───── Extracted records

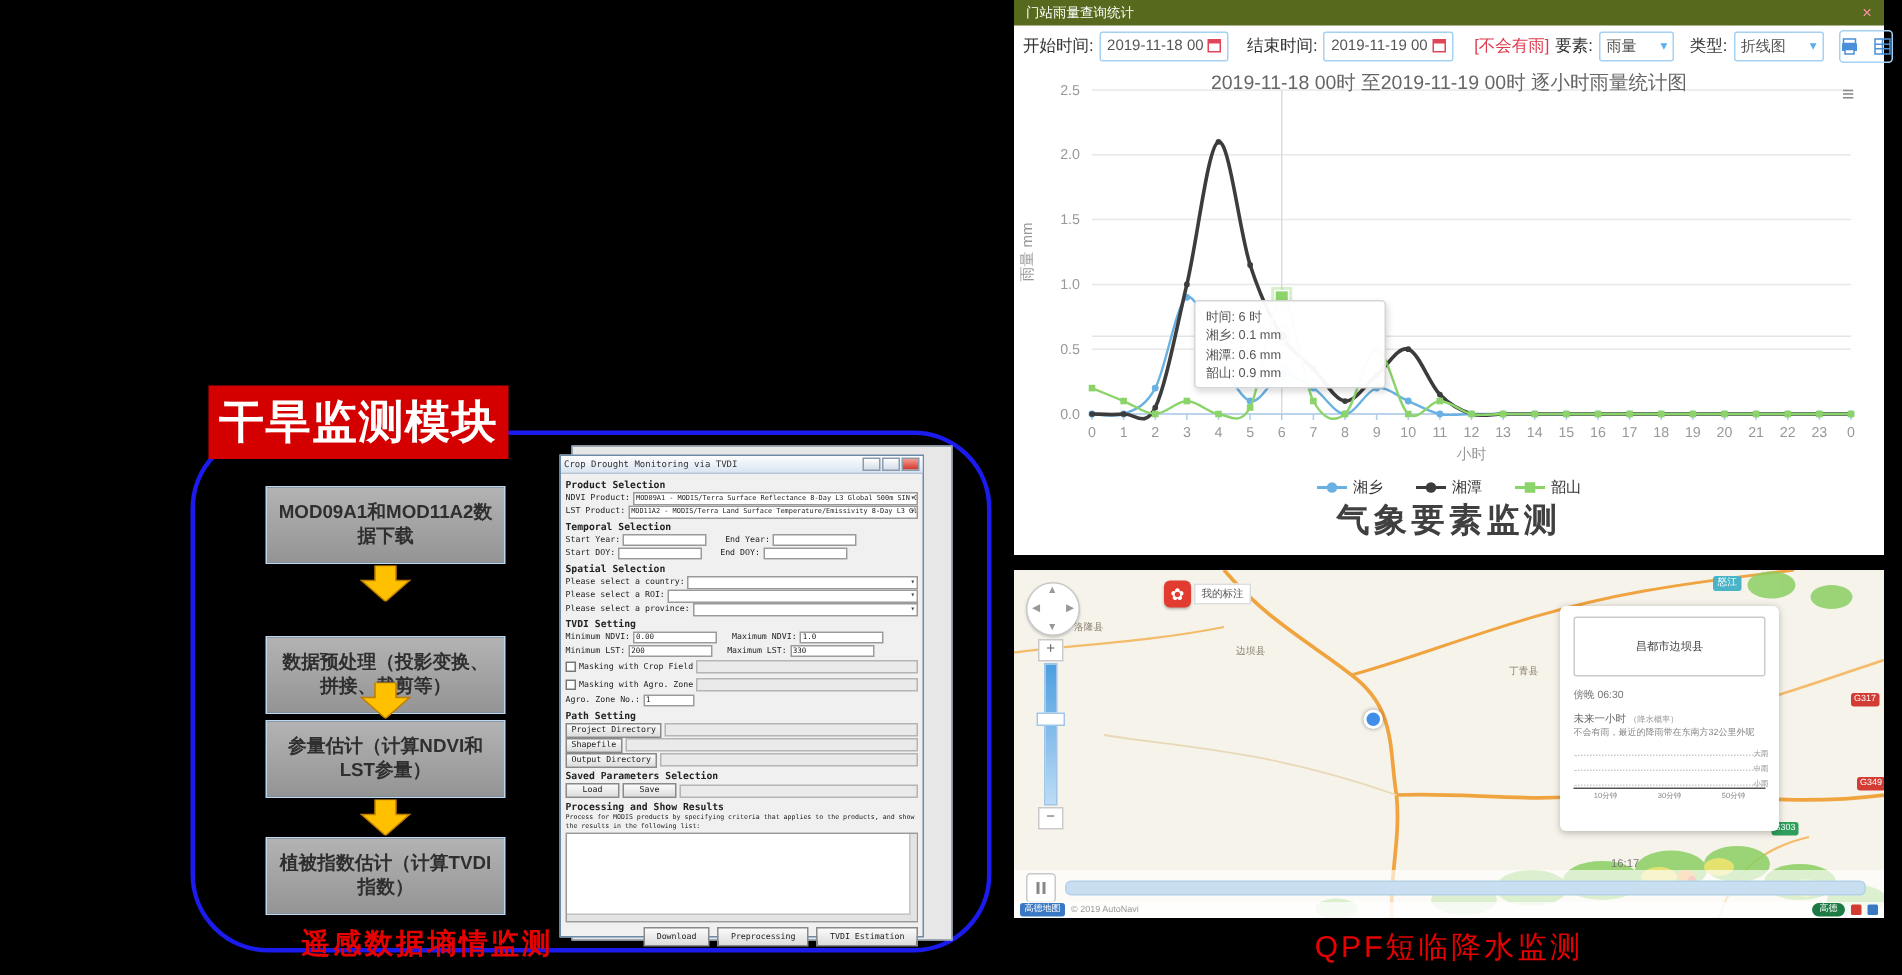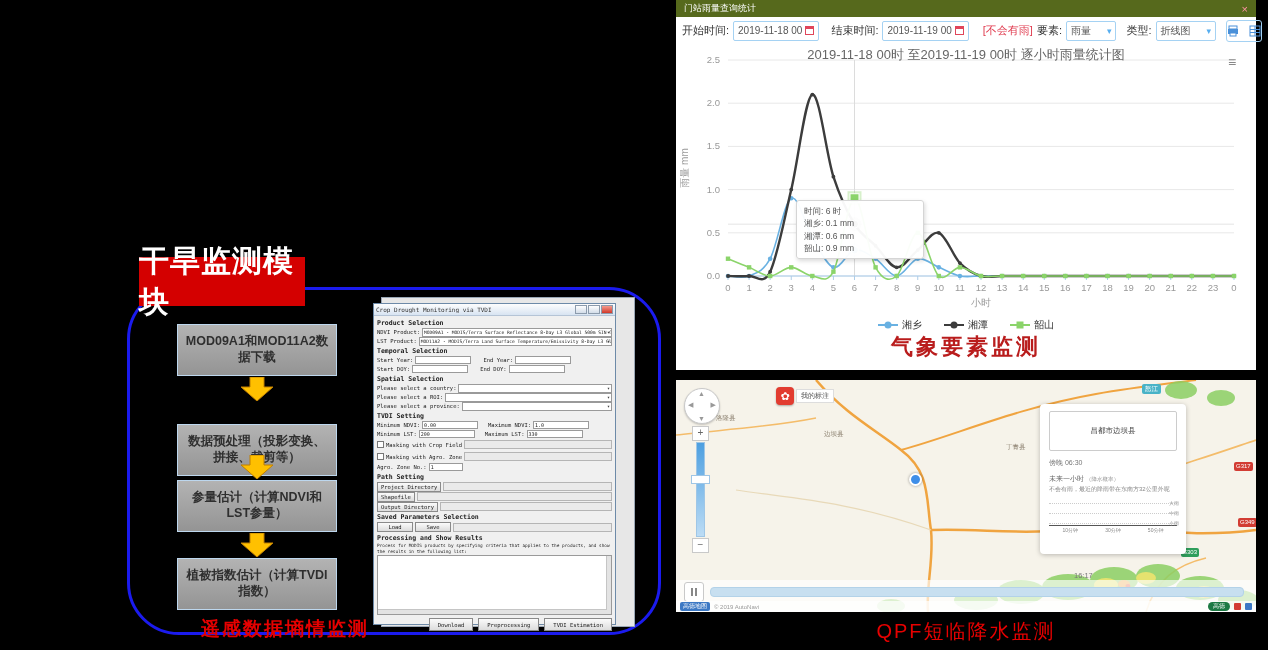"干旱监测模块" #drought-title { width: 166px -> 200px }
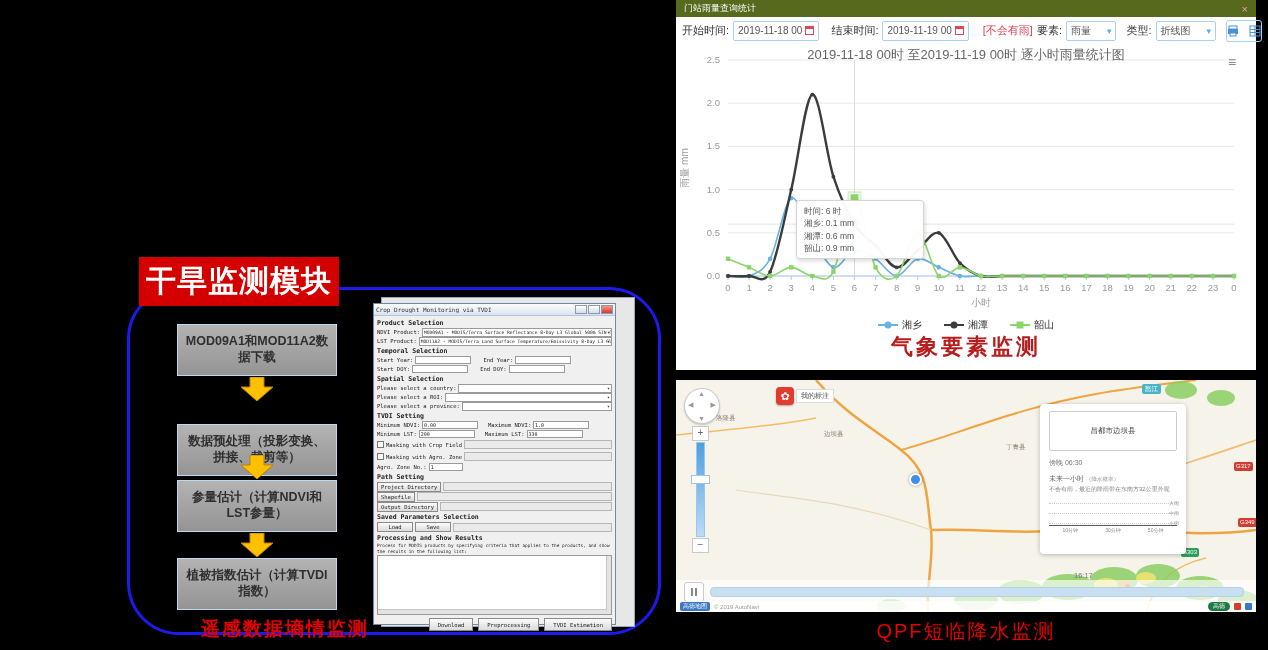"气象要素监测" #weather-caption { color: #b91c1c -> #404040 }
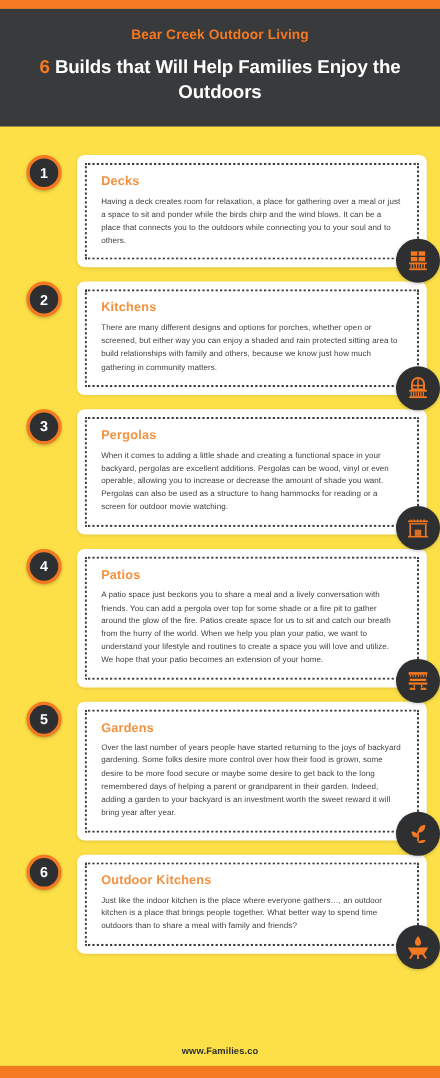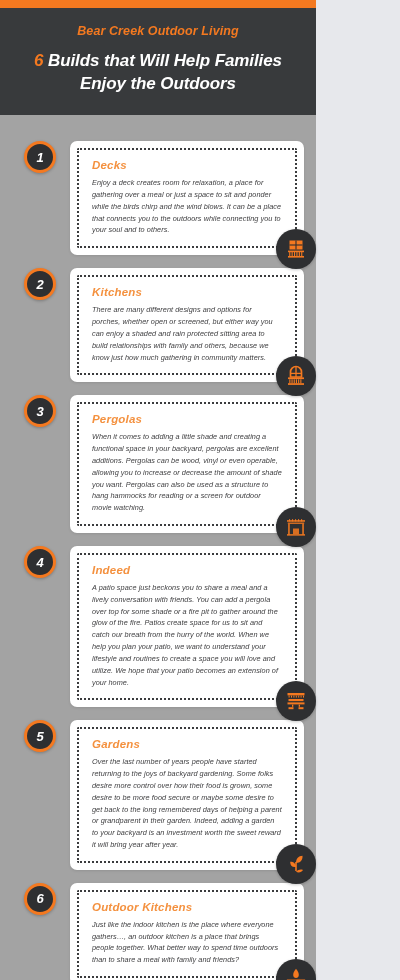"Bear Creek Outdoor Living" .page { background: #a3a3a3 -> #fde047; font-style: italic -> none; width: 316px -> 400px }
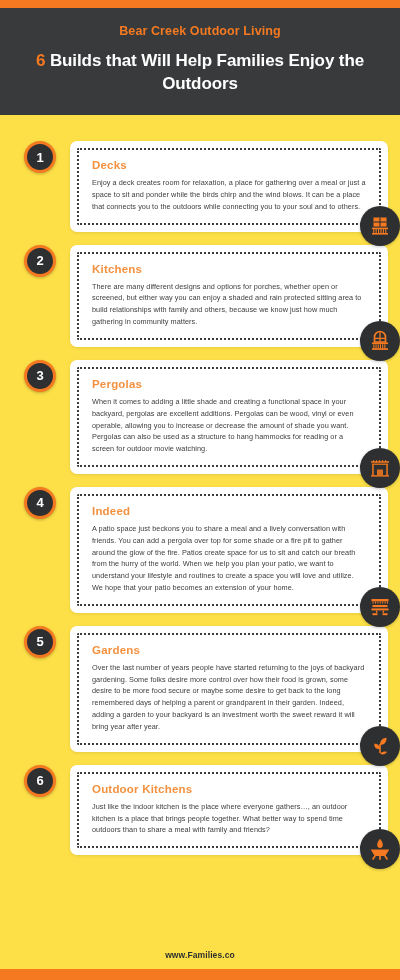"Enjoy a deck creates room" div.card-body { text: Enjoy -> Having }
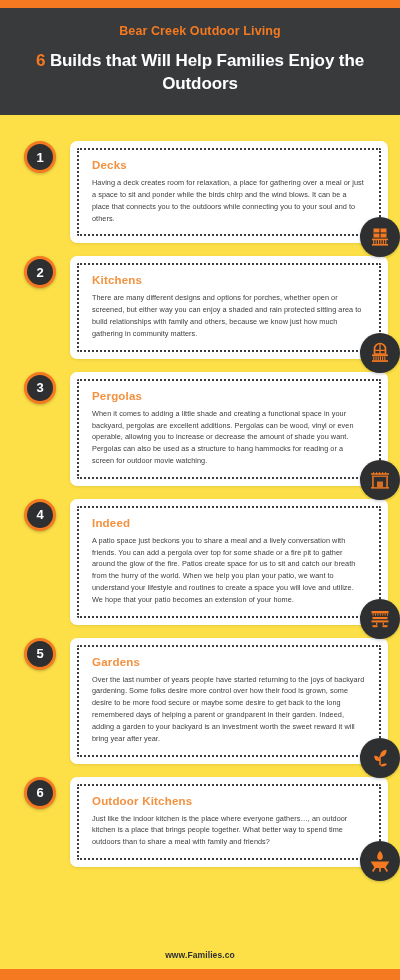"Indeed" div.card-title { text: Indeed -> Patios }
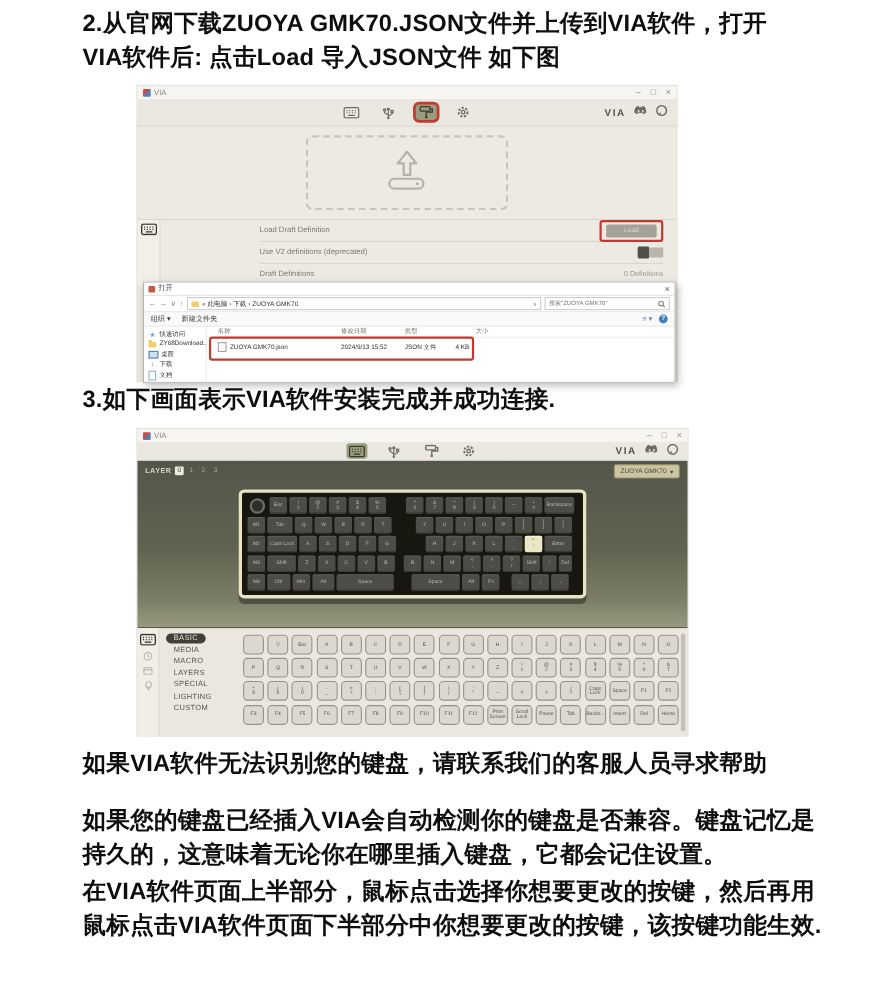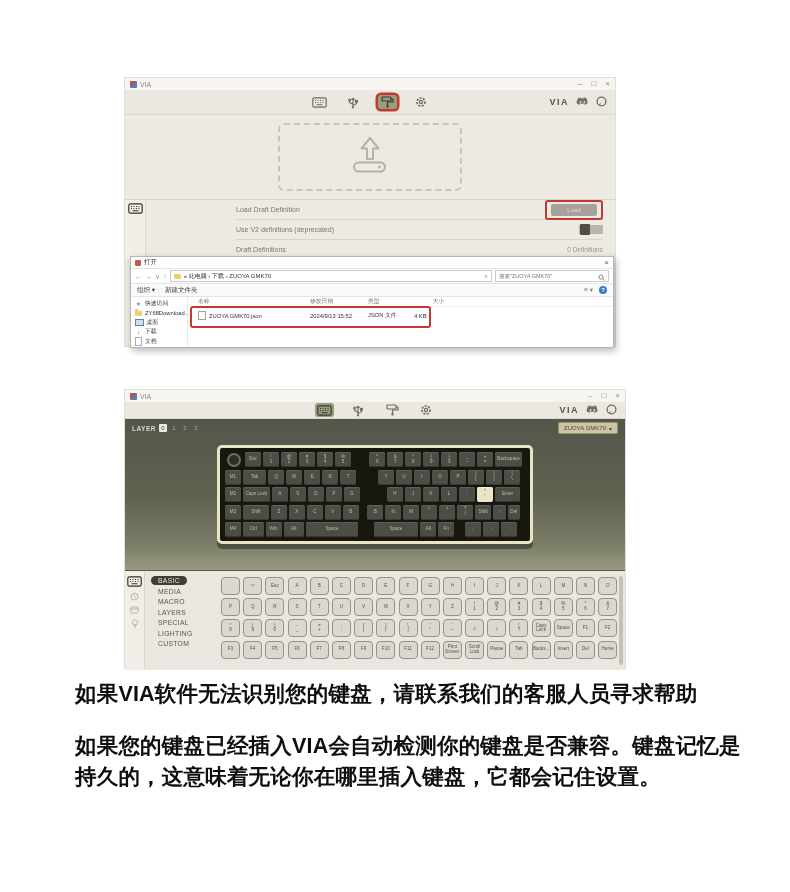"2.从官网下载ZUOYA" p.txt { html: none -> <p>2.从官网下载ZUOYA GMK70.JSON文件并上传到VIA软件，打开VIA软件后: 点击Load 导入JSON文件 如下图</p> }
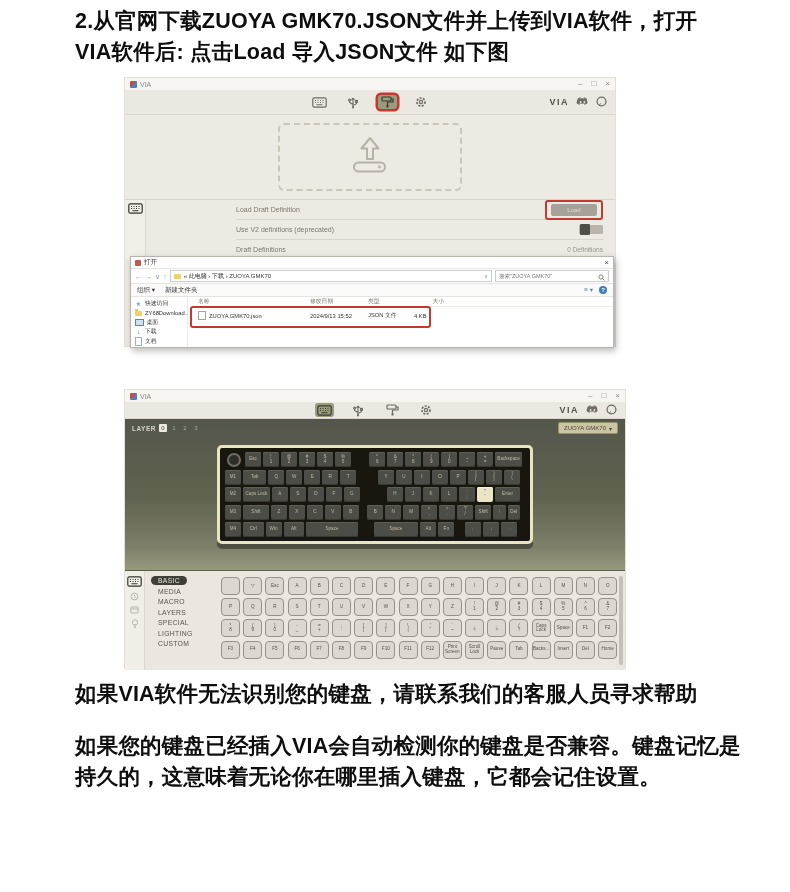"3.如下画面表示VIA软件安装完成并成功连接." p.txt { html: none -> <p>3.如下画面表示VIA软件安装完成并成功连接.</p> }
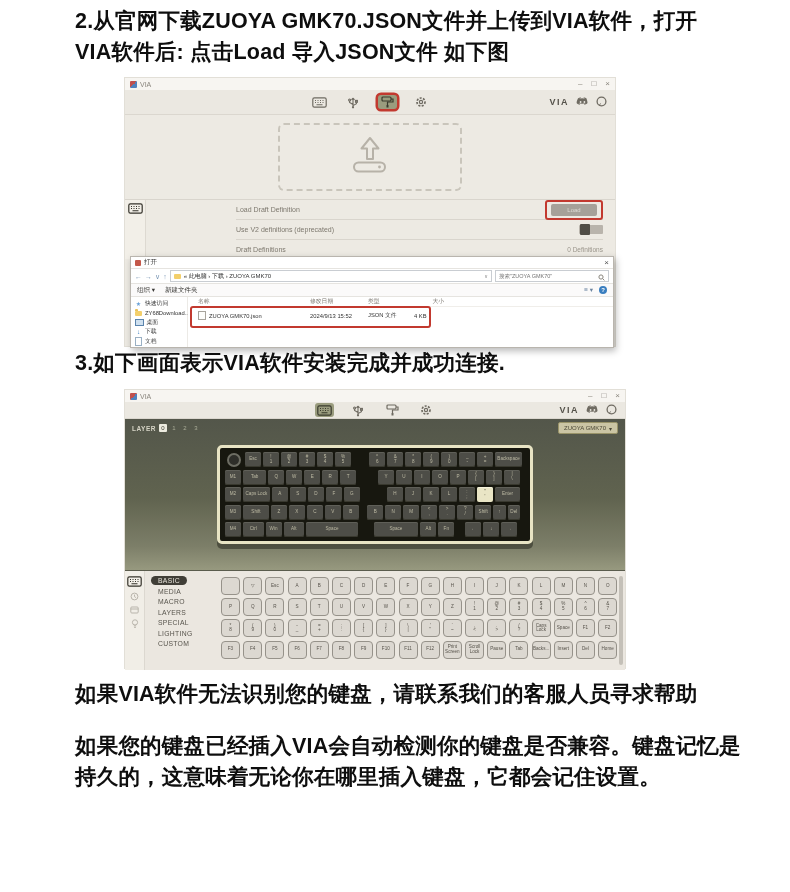"在VIA软件页面上半部分，鼠标点击选择你想要更改的按键，然后再用鼠标点击VIA软" p.txt { html: none -> <p>在VIA软件页面上半部分，鼠标点击选择你想要更改的按键，然后再用鼠标点击VIA软件页面下半部分中你想要更改的按键，该按键功能生效.</p> }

──────────

--- Task to complete ---
Leaving the pictures out, output the material exactly as it appears.

--- The completed task ---
"干旱监测模块" #drought-title { width: 166px -> 200px }
"气象要素监测" #weather-caption { color: #b91c1c -> #404040 }
"Bear Creek Outdoor Living" .page { background: #a3a3a3 -> #fde047; font-style: italic -> none; width: 316px -> 400px }
"Enjoy a deck creates room" div.card-body { text: Enjoy -> Having }
"Indeed" div.card-title { text: Indeed -> Patios }
"2.从官网下载ZUOYA" p.txt { html: none -> <p>2.从官网下载ZUOYA GMK70.JSON文件并上传到VIA软件，打开VIA软件后: 点击Load 导入JSON文件 如下图</p> }
"3.如下画面表示VIA软件安装完成并成功连接." p.txt { html: none -> <p>3.如下画面表示VIA软件安装完成并成功连接.</p> }
"在VIA软件页面上半部分，鼠标点击选择你想要更改的按键，然后再用鼠标点击VIA软" p.txt { html: none -> <p>在VIA软件页面上半部分，鼠标点击选择你想要更改的按键，然后再用鼠标点击VIA软件页面下半部分中你想要更改的按键，该按键功能生效.</p> }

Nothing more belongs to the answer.